The timezone returned from the function is Chile/EasterIsland which I have a feeling is the cause. If I could, I would make this only work for the USA, but I do need it to be worldwide.
This is the function I have now. Please excuse the extremely messy code.

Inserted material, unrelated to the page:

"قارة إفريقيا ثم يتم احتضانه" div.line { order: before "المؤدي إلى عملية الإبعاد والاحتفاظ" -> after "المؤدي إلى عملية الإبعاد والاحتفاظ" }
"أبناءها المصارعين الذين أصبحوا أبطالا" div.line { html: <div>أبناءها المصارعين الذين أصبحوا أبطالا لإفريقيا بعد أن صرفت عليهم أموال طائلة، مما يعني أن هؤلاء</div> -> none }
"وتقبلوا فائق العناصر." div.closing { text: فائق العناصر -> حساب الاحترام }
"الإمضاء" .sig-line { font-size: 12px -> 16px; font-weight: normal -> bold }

I have been playing around with tons of things over the last few hours trying to figure out a solution.
Most of the functionality was found online.

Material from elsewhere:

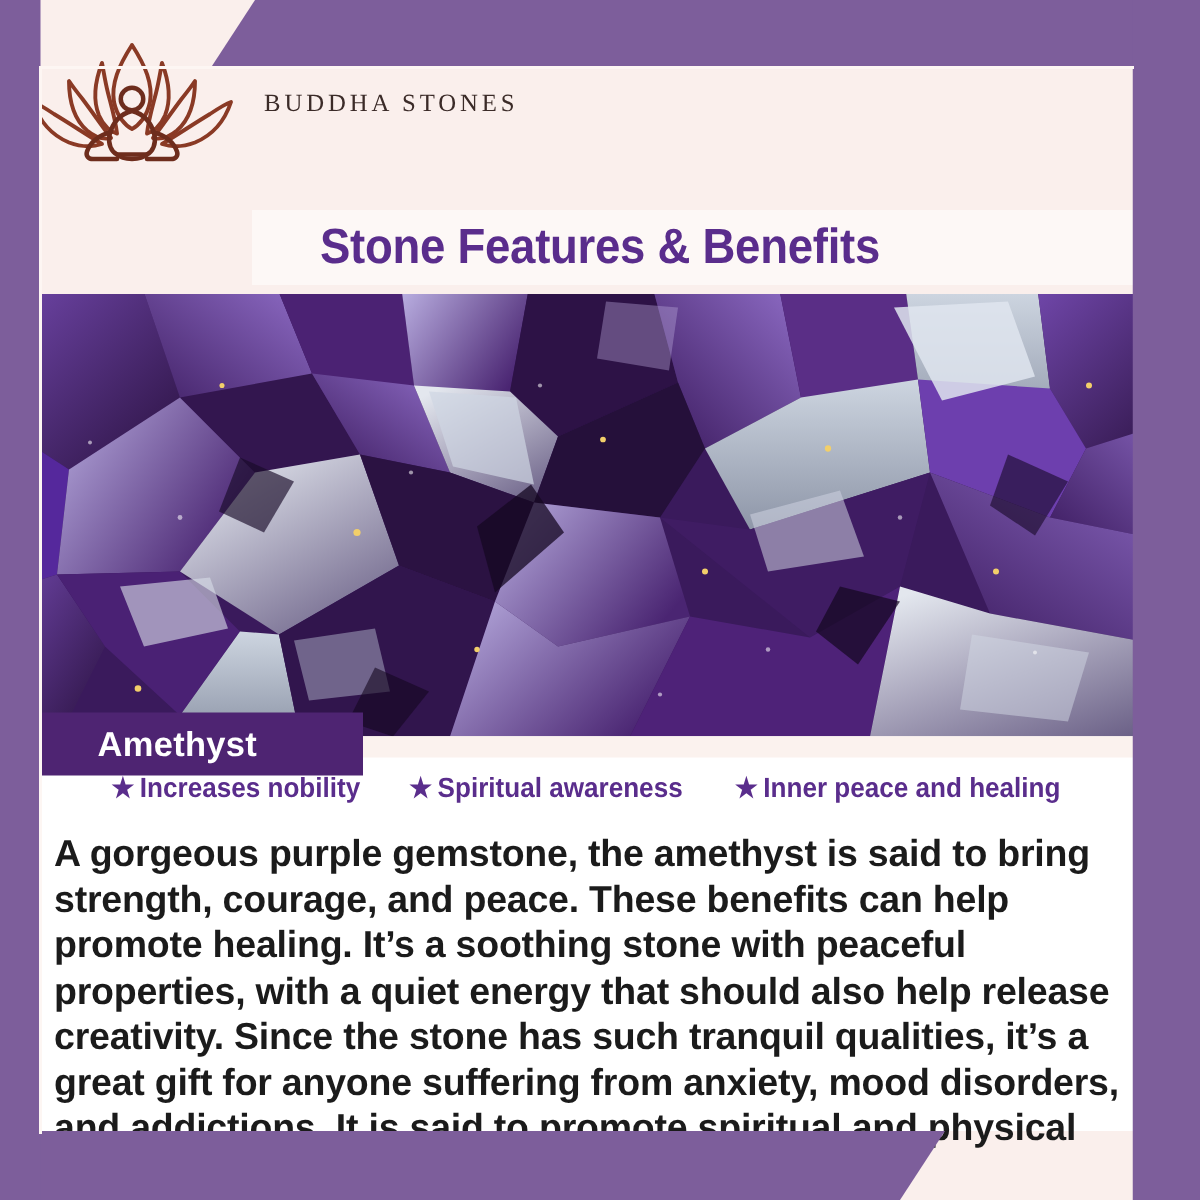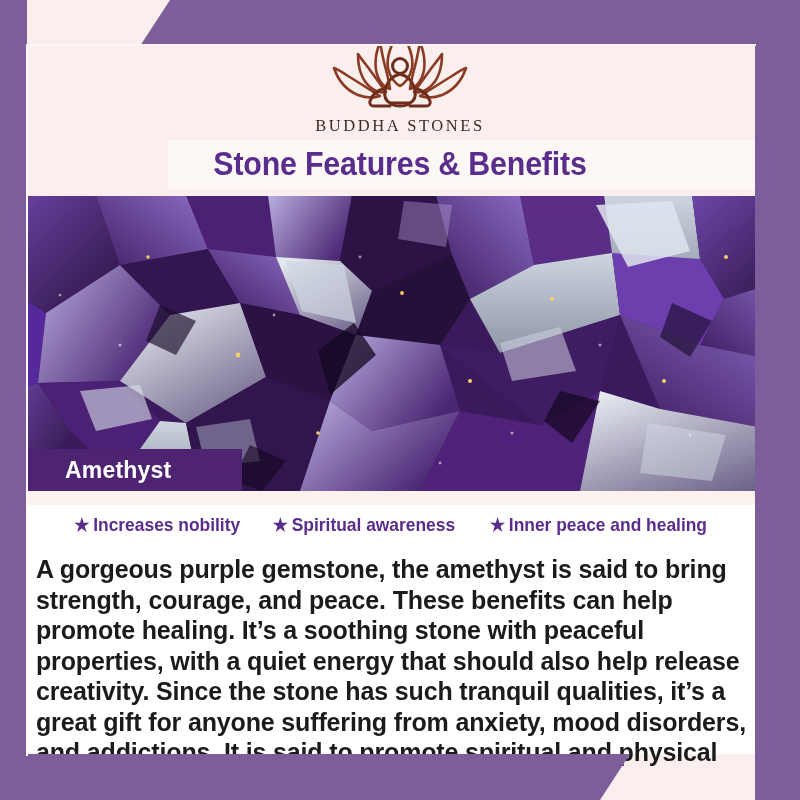"BUDDHA STONES" .logo-wrap { flex-direction: column -> row }
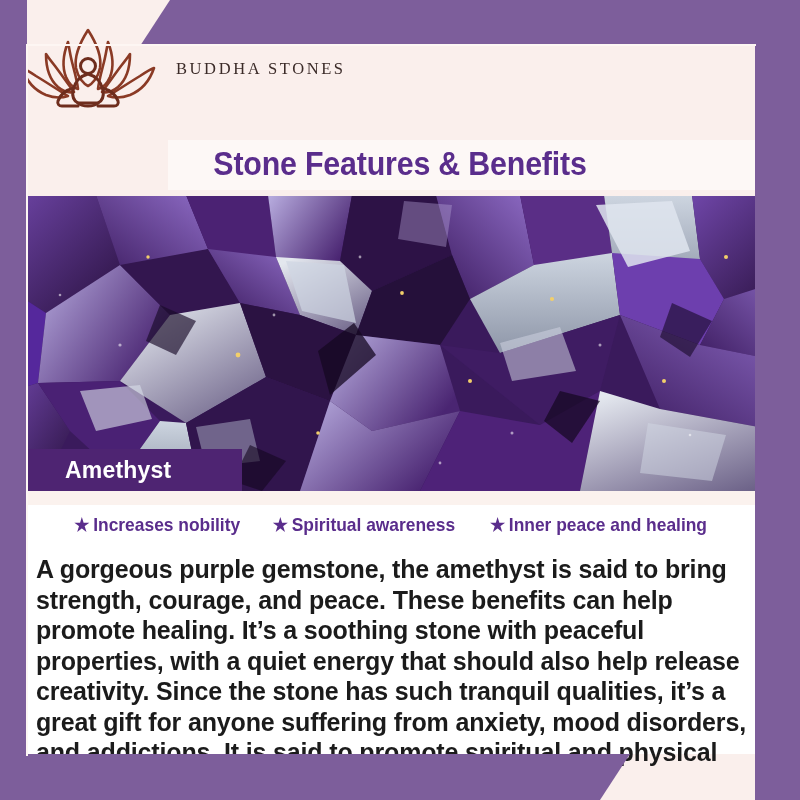"Amethyst" .stone-banner { top: 449px -> 475px }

function offsetToTZ($offset) {
switch((string) $offset) {
case '-04:30' : return 'America/Caracas'; break;
case '-03:30' : return 'Canada/Newfoundland'; break;
case '+03:30' : return 'Asia/Tehran'; break;
case '+04:30' : return 'Asia/Kabul'; break;
case '+05:30' : return 'Asia/Kolkata'; break;
case '+05:45' : return 'Asia/Kathmandu'; break;
case '+09:30' : return 'Australia/Darwin'; break;
}
$offset = (int) str_replace(array('0',0,':00',00,'30',30,'45',45,':','+'),'', (string) $offset);
$offset = $offset*60*60;
$abbrarray = timezone_abbreviations_list();
foreach ($abbrarray as $abbr) {
foreach($abbr as $city) {
if($city['offset'] == $offset) {
return $city['timezone_id'];
}
}
}
return false;
}
I included the switch/case for certain timezones that are :30 and :45 out there. There may be a way to include that also without the need of the switch/case.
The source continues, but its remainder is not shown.